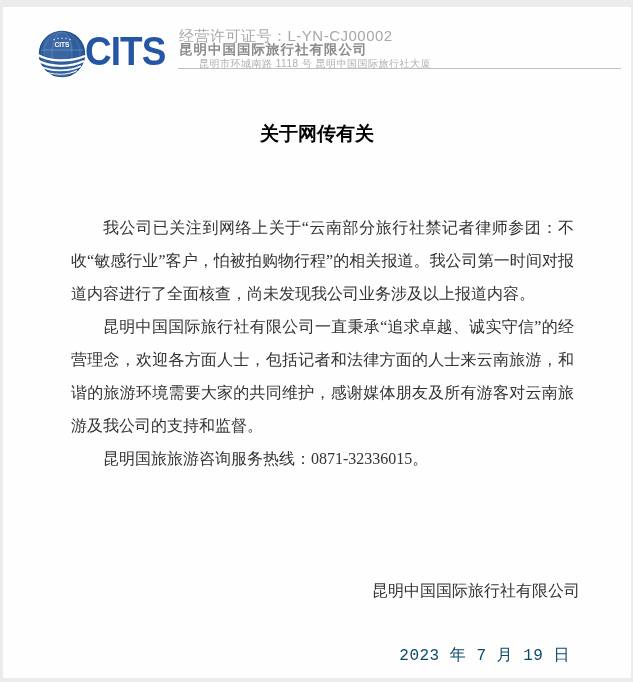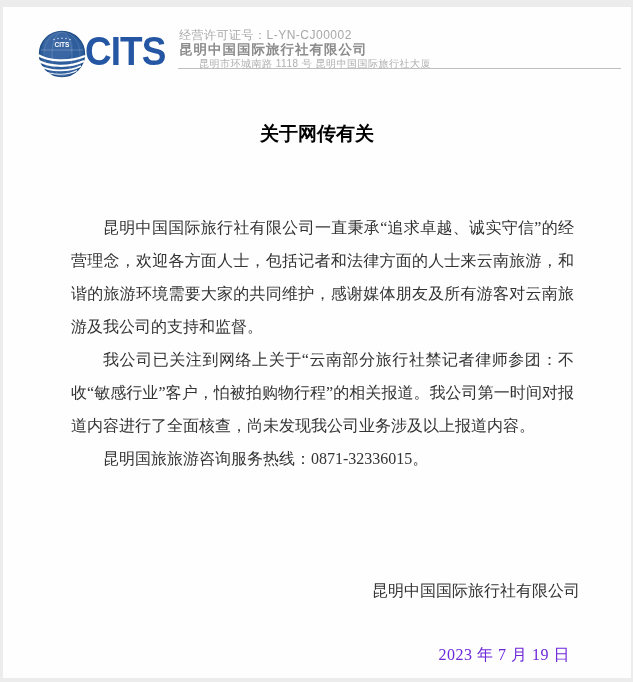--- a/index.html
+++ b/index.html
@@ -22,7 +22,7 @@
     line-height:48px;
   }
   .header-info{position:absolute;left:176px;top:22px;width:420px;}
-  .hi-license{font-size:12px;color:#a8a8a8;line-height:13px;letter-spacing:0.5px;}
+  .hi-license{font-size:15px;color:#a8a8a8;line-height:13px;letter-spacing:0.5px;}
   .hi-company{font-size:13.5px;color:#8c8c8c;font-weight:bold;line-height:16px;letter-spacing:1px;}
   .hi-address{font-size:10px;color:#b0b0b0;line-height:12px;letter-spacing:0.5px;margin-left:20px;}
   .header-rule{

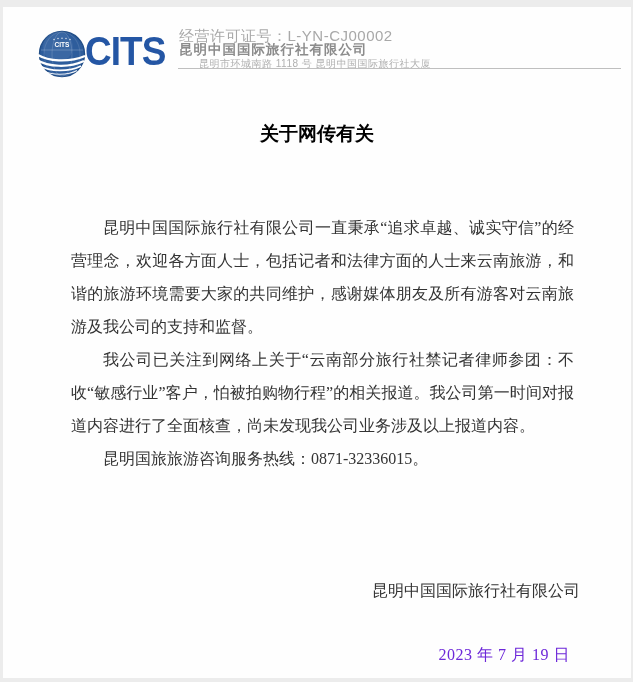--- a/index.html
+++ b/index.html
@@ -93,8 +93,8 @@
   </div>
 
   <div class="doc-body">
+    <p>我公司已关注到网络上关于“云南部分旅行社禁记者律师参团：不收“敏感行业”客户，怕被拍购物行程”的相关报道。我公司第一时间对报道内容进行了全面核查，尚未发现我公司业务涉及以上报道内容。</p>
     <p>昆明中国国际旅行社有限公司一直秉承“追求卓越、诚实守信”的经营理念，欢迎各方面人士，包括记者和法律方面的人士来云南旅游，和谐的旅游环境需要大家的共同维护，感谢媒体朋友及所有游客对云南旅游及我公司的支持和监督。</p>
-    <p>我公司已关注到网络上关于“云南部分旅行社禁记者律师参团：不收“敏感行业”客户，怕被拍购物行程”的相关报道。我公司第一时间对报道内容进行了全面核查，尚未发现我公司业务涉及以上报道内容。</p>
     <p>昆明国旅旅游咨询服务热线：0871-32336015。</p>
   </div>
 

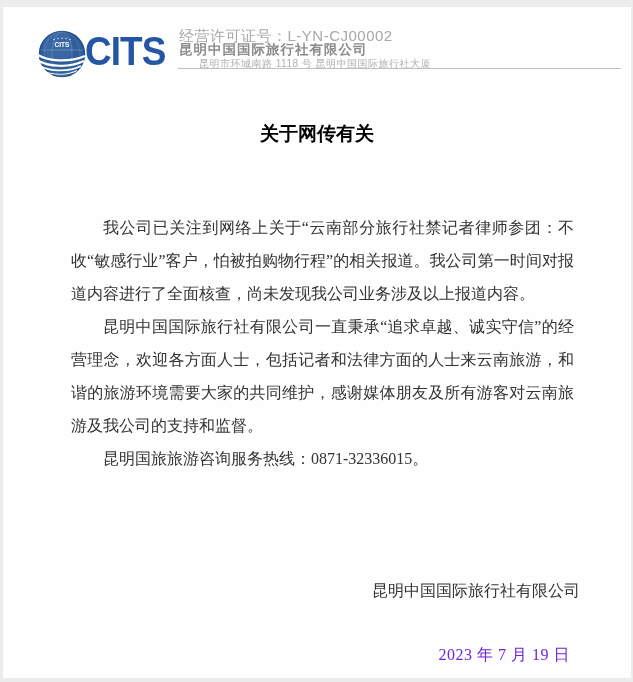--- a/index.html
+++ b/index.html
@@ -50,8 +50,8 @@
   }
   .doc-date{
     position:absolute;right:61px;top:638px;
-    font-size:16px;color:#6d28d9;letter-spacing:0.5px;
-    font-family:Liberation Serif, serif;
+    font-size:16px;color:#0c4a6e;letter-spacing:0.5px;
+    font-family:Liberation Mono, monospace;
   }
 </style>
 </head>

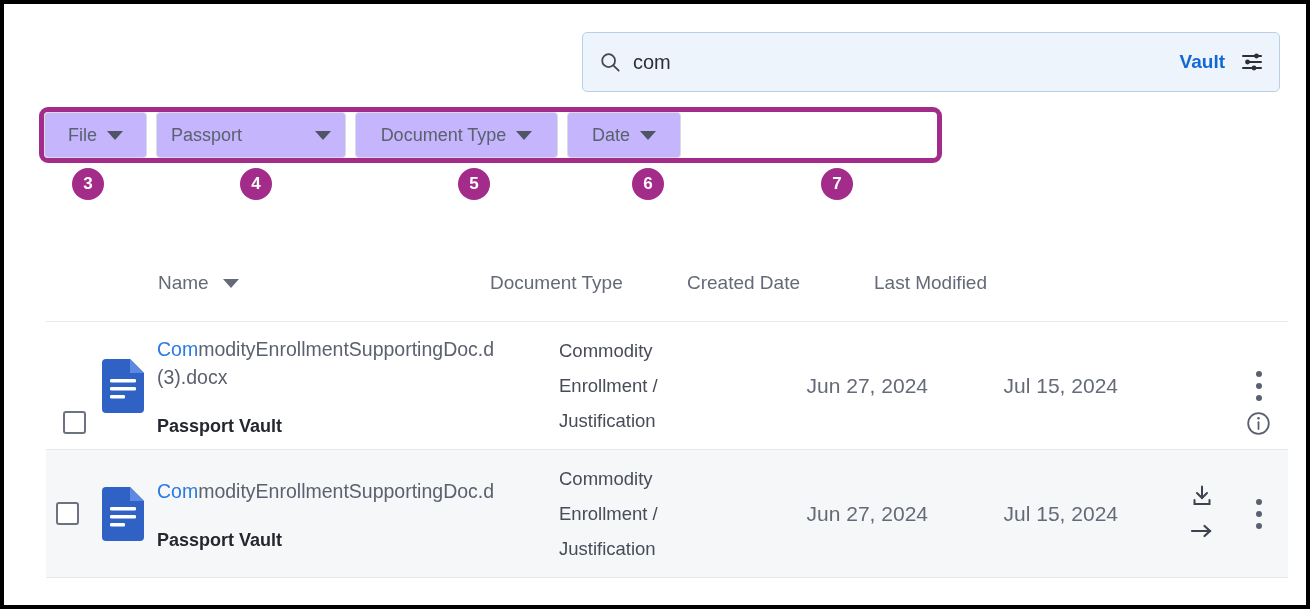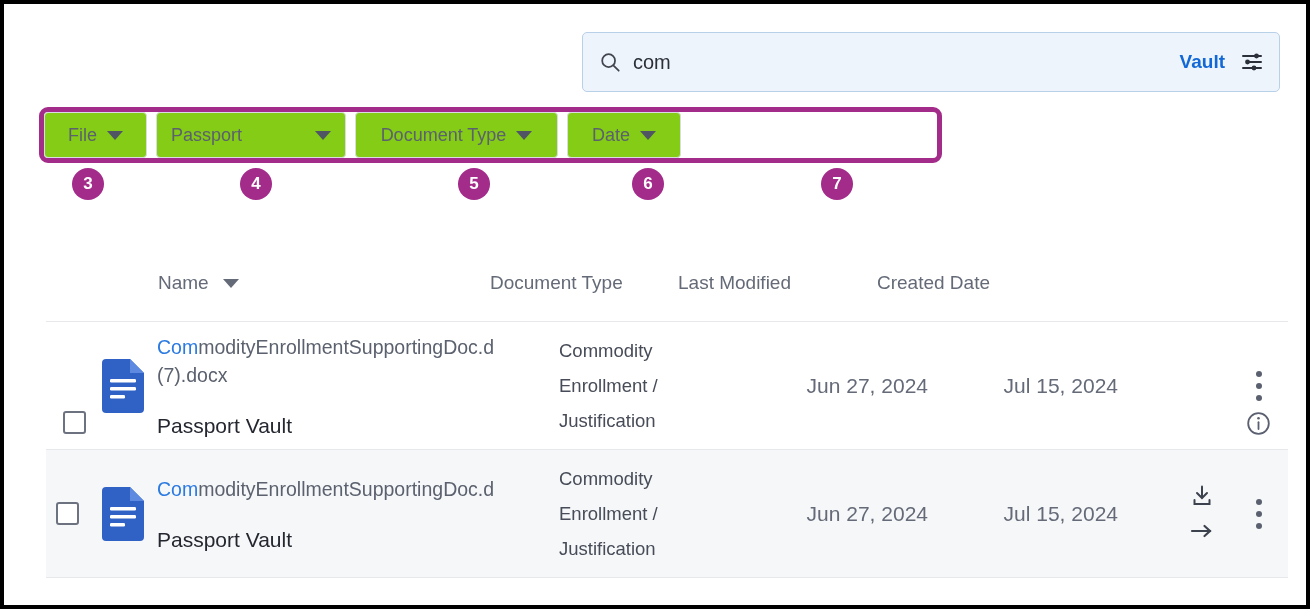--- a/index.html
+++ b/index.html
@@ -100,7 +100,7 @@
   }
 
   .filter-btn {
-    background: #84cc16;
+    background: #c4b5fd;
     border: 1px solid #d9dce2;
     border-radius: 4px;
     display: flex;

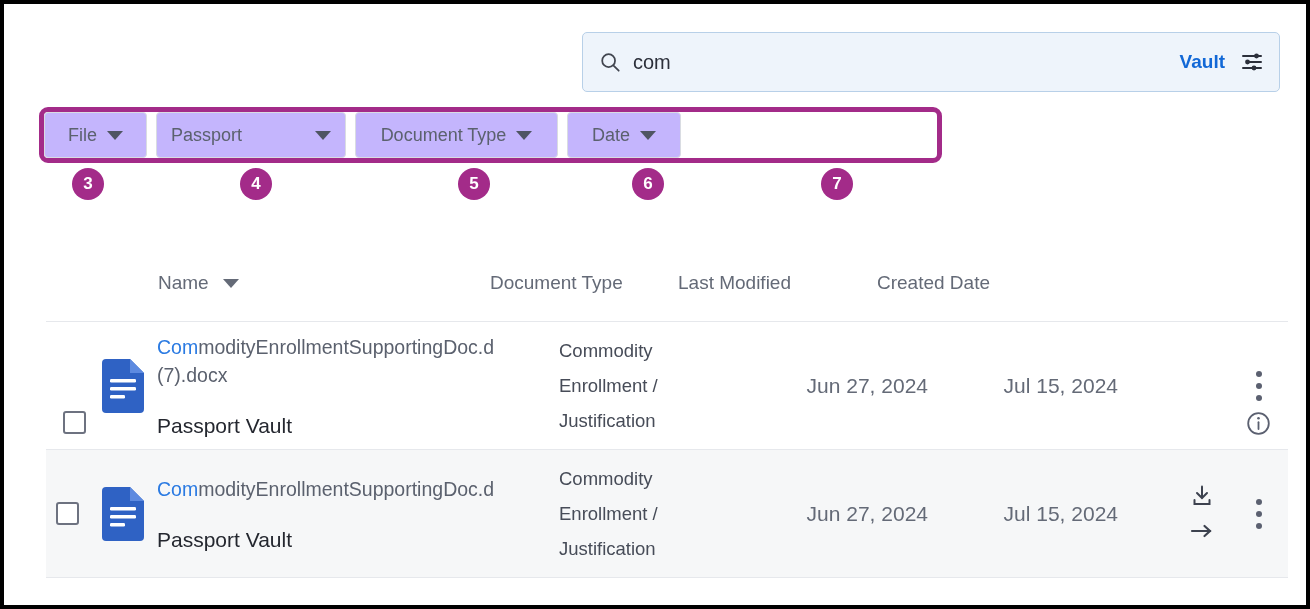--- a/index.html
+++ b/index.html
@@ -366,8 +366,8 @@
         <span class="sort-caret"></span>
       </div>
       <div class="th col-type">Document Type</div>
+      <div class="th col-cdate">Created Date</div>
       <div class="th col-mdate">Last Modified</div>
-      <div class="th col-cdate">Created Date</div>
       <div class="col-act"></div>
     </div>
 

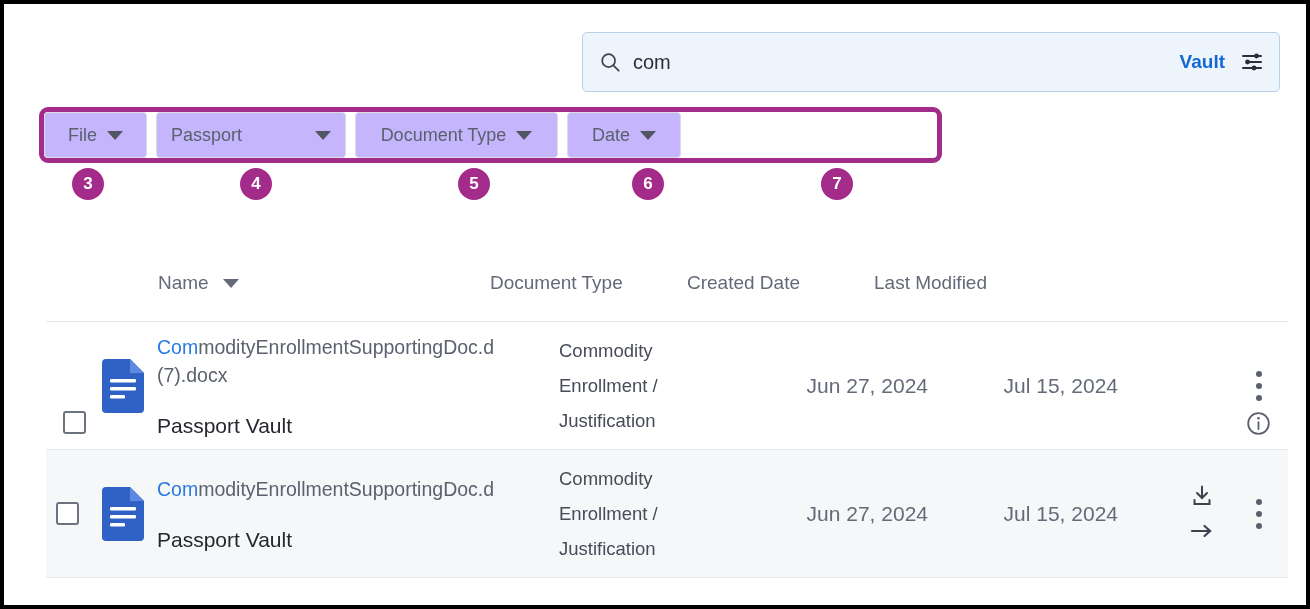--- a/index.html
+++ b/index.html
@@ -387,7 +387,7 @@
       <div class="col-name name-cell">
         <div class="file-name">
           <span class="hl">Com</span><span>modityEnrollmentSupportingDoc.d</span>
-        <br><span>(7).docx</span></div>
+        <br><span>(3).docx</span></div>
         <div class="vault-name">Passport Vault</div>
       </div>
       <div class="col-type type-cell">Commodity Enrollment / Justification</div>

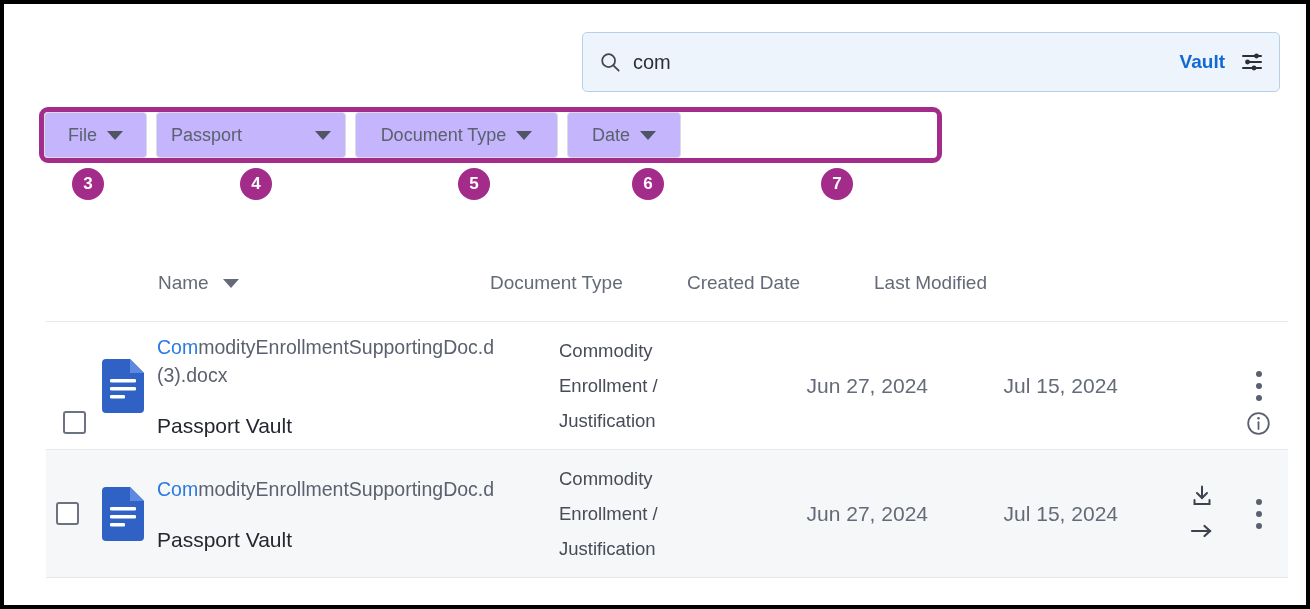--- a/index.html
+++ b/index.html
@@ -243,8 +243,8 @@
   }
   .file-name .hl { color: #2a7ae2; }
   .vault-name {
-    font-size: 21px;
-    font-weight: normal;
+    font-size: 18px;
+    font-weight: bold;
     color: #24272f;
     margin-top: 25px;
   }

TASK PROMPT: The lines to copy are those in the listing that contain "Liberation".

RESPONSE TO THIS EXERCISE:
-    font-family:Liberation Serif, serif;
+    font-family:Liberation Mono, monospace;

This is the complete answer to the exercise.